Kindle’s grabbed many ‘electronic book’ headlines, but an iPhone or iPod touch is a perfectly competent alternative – at least if you have the right app to hand. Stanza enables you to download books from various sources (many of which offer free titles), and you can transfer your own ePub, PDF or eReader titles from the free Stanza Desktop.
Pretty much from nowhere, Gorillacam arrived in December 2009 from the creators of the Gorillapod tripods. It mashes together a slew of features to hugely improve an iPhone’s camera (timer, multi-shot, spirit-level, on-screen grid, ‘press anywhere’ capture), meaning you can bin a half-dozen standalone apps that offer similar things.

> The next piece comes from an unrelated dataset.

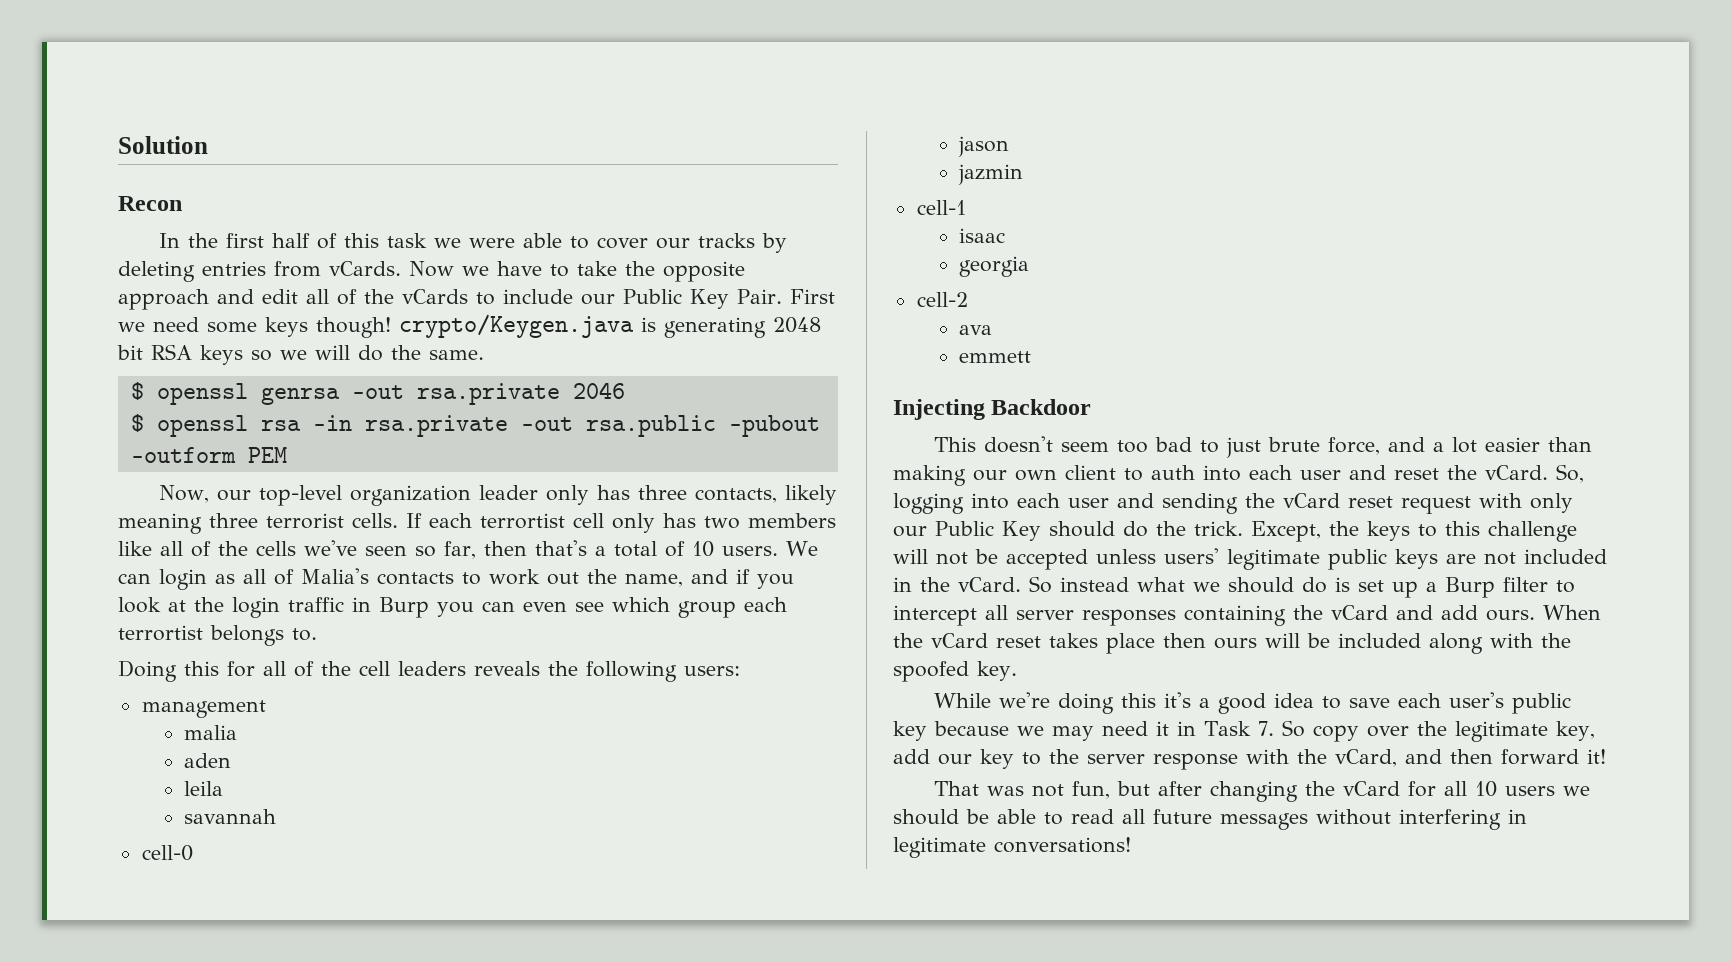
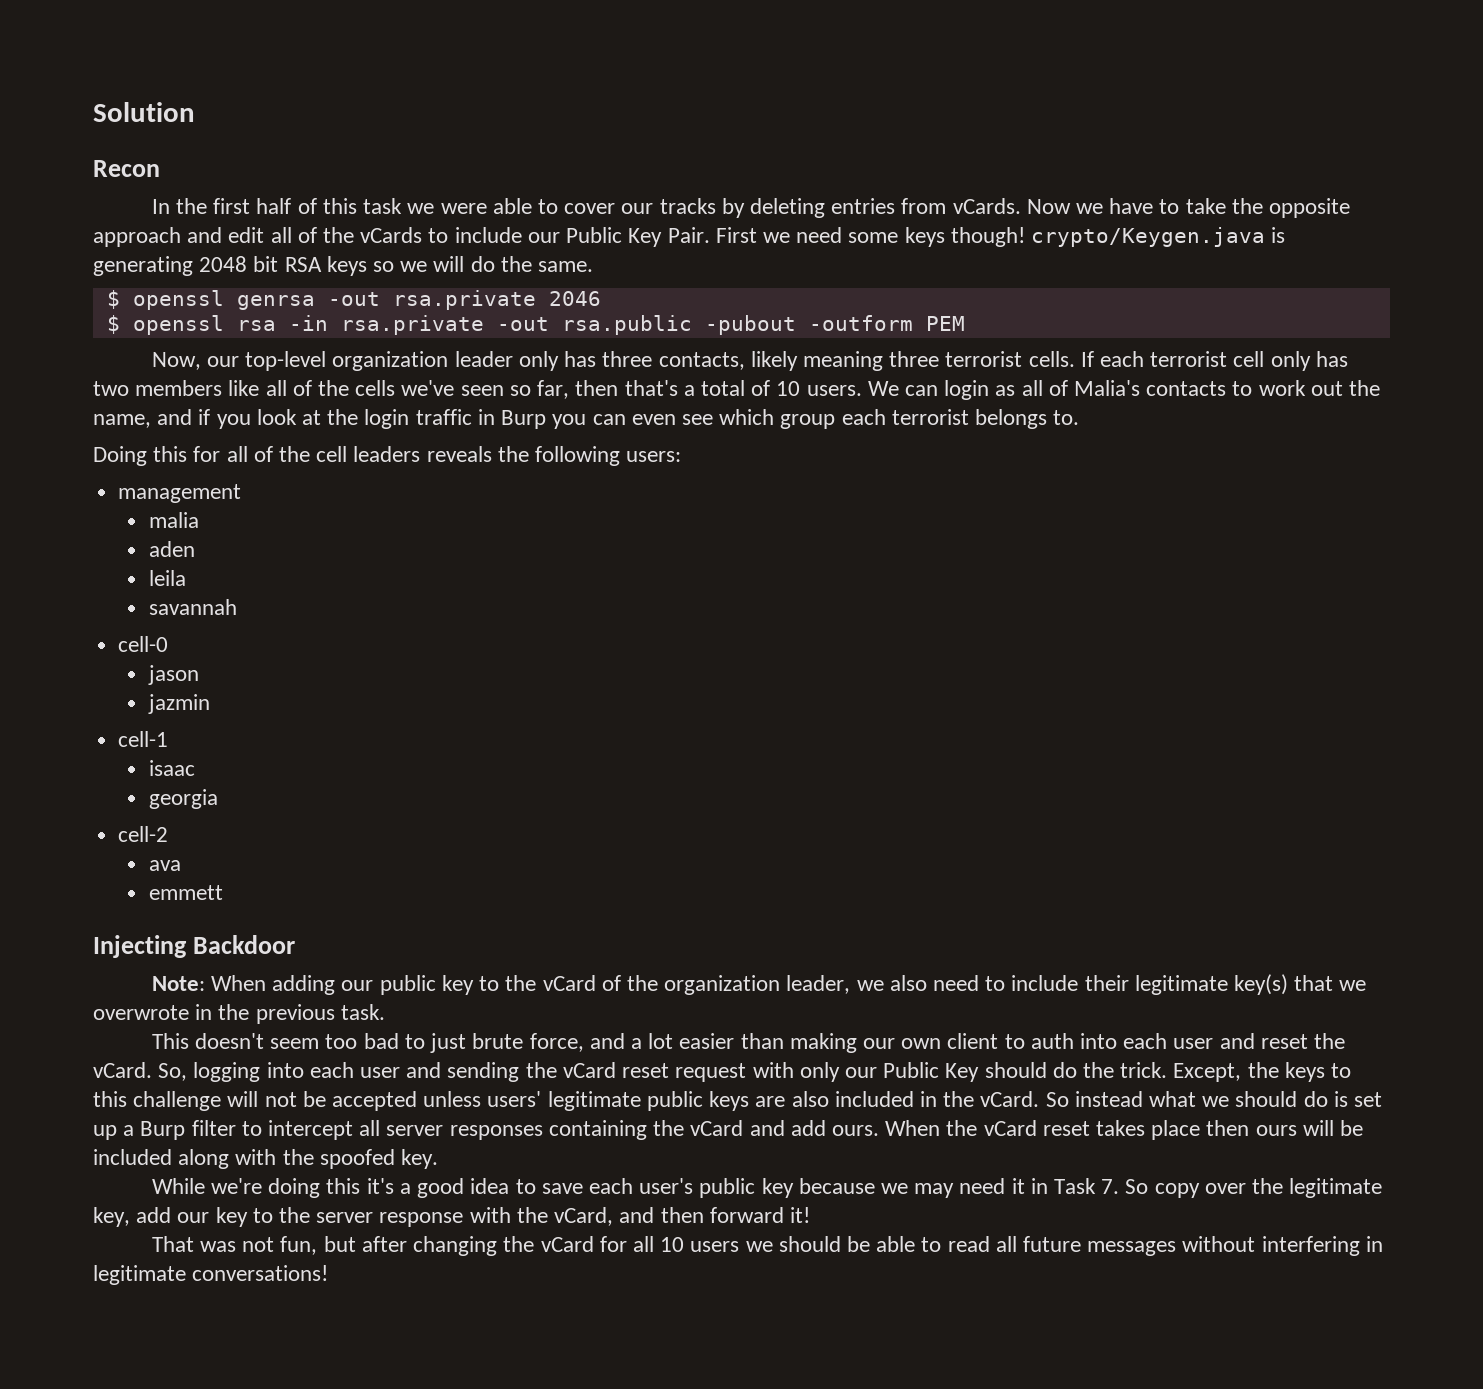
[480,513,565,529] terrortist -> [1150,351,1228,367] terrorist
[118,625,203,641] terrortist -> [891,409,969,425] terrorist
(1092, 407) none -> [151,974,1367,995] [93,1004,385,1024] // Note: When adding our public key to the vCard of the organization leader, we also need to include their legitimate key(s) that we overwrote in the previous task.
[1484,552,1516,565] not -> [791,1091,829,1107] also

Once an ugly duckling, but now as of version 3, a social network aware swan, Facebook is a triumph. The revised grid-based ‘home screens’ provide speedy access to regularly visited sections (news feed, notifications, and so on) and pages, and the experience is such that it in many ways beats the browser version.
The prospect of Nike+ but better and for free might sound unlikely, but that’s what RunKeeper Free provides. The app uses an iPhone’s GPS capabilities to track your jogging route, and provides mapping and details of pace and calories burned. Activities can be shared online, and treadmill runs can be entered manually.